Why China’s economic downturn warrants more than a shrug from global investors

  • Investors may claim they are increasingly concerned about China, but important measures of sentiment suggest otherwise
  • The failure to reckon with a much sharper than expected slowdown in China is a grave mispricing of risk at a time when global growth is slowing sharply and central banks are preparing to tighten monetary policy

Are Chinese risks being assessed and priced accurately? It is a question that has been posed many times as China’s integration into the global economy has deepened over the past two decades.

It is also a major theme that applies to several countries and sectors, and which has become more of a concern since global asset prices became heavily distorted by central banks’ ultra-loose monetary policies.
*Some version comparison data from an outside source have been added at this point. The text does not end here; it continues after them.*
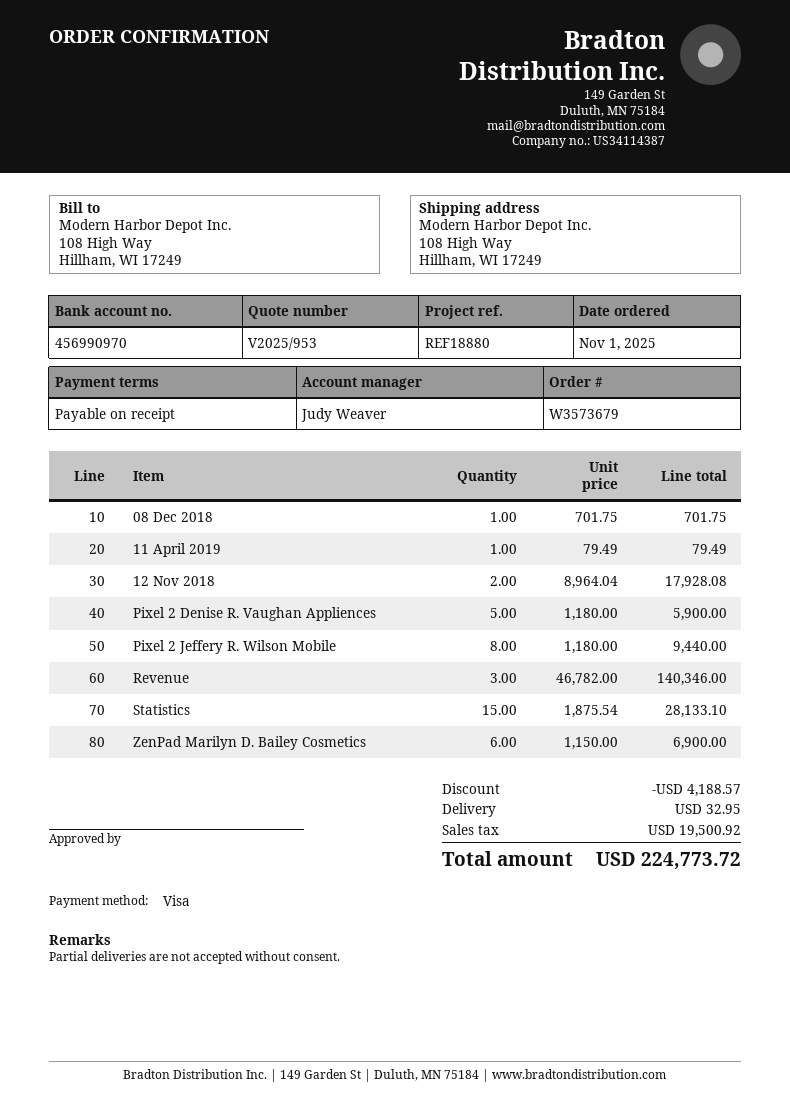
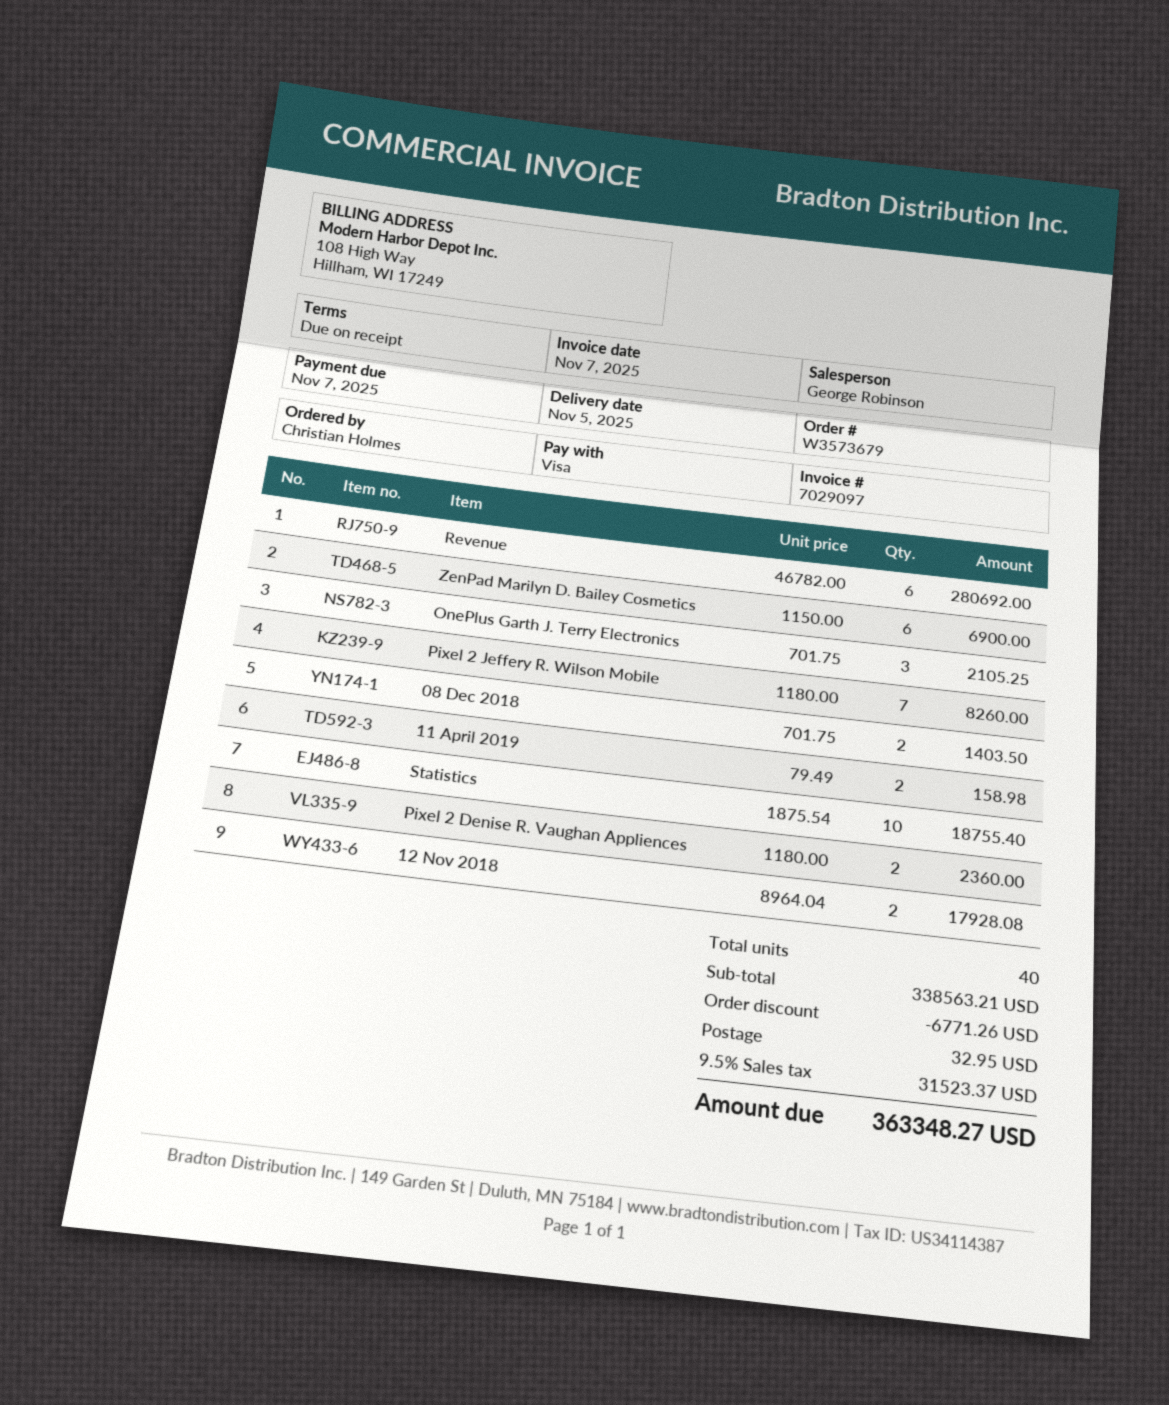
sales rep: Judy Weaver -> George Robinson
08 Dec 2018: 1 x 701.75 = 701.75 -> 2 x 701.75 = 1403.50
11 April 2019: 1 x 79.49 = 79.49 -> 2 x 79.49 = 158.98
Pixel 2 Denise R. Vaughan Appliences: 5 x 1180.00 = 5900.00 -> 2 x 1180.00 = 2360.00
Pixel 2 Jeffery R. Wilson Mobile: 8 x 1180.00 = 9440.00 -> 7 x 1180.00 = 8260.00
Revenue: 3 x 46782.00 = 140346.00 -> 6 x 46782.00 = 280692.00
Statistics: 15 x 1875.54 = 28133.10 -> 10 x 1875.54 = 18755.40
OnePlus Garth J. Terry Electronics: none -> 3 x 701.75 = 2105.25
discount: 4188.57 -> 6771.26
tax: 19500.92 -> 31523.37
total: 224773.72 -> 363348.27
Since the Covid-19 pandemic erupted, China has been a game of two halves. Last year, it was all about the country’s swift and vigorous recovery, underpinned by Beijing’s successful containment of the virus.

Indeed, one of the reasons many investors initially favoured China was that it was stimulus-shy, allowing it to focus on maintaining financial stability. This benefited the yuan, helping fuel foreign inflows into China’s bond market.
This year, however, China has become a major source of anxiety. The combination of a strong vaccine-driven reopening of the American and European economies, Beijing’s severe regulatory clampdown on the private sector and a much sharper than anticipated slowdown in China has caused a significant deterioration in sentiment towards the world’s second-largest economy.

04:01

Chinese manufacturing thrown into disarray as country's electricity crisis rolls on

Chinese manufacturing thrown into disarray as country's electricity crisis rolls on

In a sign of the degree to which China is perceived much more negatively by international investors, it is now the second-most important “tail risk” in markets after inflation, according to the findings of the latest Bank of America fund manager survey published on October 19.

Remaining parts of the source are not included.